Anti-Globalism recommends a posting up at O'Reilly's ONLamp on reasons that some companies are turning away from Perl. "[In one company] [m]anagement have started to refer to Perl-based systems as 'legacy' and to generally disparage it. This attitude has seeped through to non-technical business users who have started to worry if developers mention a system that is written in Perl. Business users, of course, don't want nasty old, broken Perl code. They want the shiny new technologies. I don't deny at all that this company (like many others) has a large amount of badly written and hard-to-maintain Perl code. But I maintain that this isn't directly due to the code being written in Perl.

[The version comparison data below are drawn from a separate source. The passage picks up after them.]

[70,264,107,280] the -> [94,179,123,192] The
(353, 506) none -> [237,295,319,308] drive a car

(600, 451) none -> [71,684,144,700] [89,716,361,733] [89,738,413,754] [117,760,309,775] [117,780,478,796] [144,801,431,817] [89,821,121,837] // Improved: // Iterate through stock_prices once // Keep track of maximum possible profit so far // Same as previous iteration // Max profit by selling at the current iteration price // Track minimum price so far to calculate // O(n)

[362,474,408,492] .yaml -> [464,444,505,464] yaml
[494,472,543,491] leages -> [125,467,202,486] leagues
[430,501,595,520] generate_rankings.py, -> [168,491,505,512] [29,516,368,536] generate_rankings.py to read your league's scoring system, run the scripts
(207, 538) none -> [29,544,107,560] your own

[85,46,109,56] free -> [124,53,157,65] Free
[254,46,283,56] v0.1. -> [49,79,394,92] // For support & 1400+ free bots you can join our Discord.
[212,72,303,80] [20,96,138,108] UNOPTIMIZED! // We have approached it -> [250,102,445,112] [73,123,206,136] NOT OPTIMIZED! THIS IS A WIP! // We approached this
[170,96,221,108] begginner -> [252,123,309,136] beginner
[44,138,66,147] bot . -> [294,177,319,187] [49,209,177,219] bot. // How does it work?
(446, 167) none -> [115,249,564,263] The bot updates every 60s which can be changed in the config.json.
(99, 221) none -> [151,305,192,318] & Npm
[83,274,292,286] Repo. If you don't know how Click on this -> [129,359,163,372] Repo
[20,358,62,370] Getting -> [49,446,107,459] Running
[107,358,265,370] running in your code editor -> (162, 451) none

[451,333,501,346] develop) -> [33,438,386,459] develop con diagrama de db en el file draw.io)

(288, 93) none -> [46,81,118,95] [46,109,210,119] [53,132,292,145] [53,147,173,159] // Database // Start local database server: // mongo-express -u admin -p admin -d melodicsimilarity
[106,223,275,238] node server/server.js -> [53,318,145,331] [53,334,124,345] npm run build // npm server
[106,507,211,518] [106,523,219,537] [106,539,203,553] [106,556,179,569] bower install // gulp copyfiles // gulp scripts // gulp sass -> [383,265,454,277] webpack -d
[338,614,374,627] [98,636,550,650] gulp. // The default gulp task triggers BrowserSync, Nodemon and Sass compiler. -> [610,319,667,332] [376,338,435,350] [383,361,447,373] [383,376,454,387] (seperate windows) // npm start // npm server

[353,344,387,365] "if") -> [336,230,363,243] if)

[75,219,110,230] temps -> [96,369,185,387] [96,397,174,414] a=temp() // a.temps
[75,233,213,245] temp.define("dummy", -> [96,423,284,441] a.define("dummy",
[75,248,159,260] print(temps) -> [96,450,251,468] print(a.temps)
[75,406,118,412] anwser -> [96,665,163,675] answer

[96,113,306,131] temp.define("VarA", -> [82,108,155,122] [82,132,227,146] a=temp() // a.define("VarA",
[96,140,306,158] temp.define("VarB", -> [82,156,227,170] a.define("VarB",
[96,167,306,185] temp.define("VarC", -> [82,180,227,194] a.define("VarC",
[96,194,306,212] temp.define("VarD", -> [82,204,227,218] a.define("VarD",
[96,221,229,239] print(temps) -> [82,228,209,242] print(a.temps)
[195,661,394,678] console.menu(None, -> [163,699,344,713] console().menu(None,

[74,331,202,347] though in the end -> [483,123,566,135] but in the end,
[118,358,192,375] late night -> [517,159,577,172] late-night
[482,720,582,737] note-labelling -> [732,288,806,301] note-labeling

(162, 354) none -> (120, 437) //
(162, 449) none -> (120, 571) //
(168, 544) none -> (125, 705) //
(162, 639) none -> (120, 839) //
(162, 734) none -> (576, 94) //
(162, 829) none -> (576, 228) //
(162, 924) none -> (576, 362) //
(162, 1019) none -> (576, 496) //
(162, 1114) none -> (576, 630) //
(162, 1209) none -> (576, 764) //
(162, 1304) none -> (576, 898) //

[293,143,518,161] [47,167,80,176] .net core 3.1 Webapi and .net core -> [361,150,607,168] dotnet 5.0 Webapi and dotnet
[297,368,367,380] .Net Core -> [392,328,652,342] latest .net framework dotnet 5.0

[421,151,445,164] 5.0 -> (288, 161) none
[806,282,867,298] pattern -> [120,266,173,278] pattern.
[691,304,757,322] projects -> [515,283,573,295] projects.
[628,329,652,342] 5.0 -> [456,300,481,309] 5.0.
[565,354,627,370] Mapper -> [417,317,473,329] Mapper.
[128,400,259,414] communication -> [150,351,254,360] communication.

Its because the Perl code has developed piecemeal over the last ten or so years in an environment where there was no design authority.. Many of these systems date back to this company's first steps onto the Internet and were made by separate departments who had no interaction with each other. Its not really a surprise that the systems don't interact well and a lot of the code is hard to maintain."

7 of 963 comments (clear)

  1. Sometimes the correct answer is the simplest by tanveer1979 · · Score: 3, Informative

    If we forget the conspiracy theories for a while, there are other reasons too.
    A 100K/year good programmer can also have difficulties understanding perl code.

    If you look at the most efficient perl code, it will be very small, and do a lot. But it will also mean that nobody else can understand the code

    Heck I have difficulty in understanding a couple own scripts if I look at them after a year, and that too when I add comments.

    Perl is a very very powerful language. A small change can make the code do something completely different, hence the fear.

    For example look at this
            s!(?:^|\w*/|\.\./|\./)[^\s,@;:]*(?<=/)([^\s,@;:]+?)(?=[\s,@;:]|$)!$1!g;

    Interesting?
    Thats a one line regexp which does something which appears to be very very simple to do, but actually isnt.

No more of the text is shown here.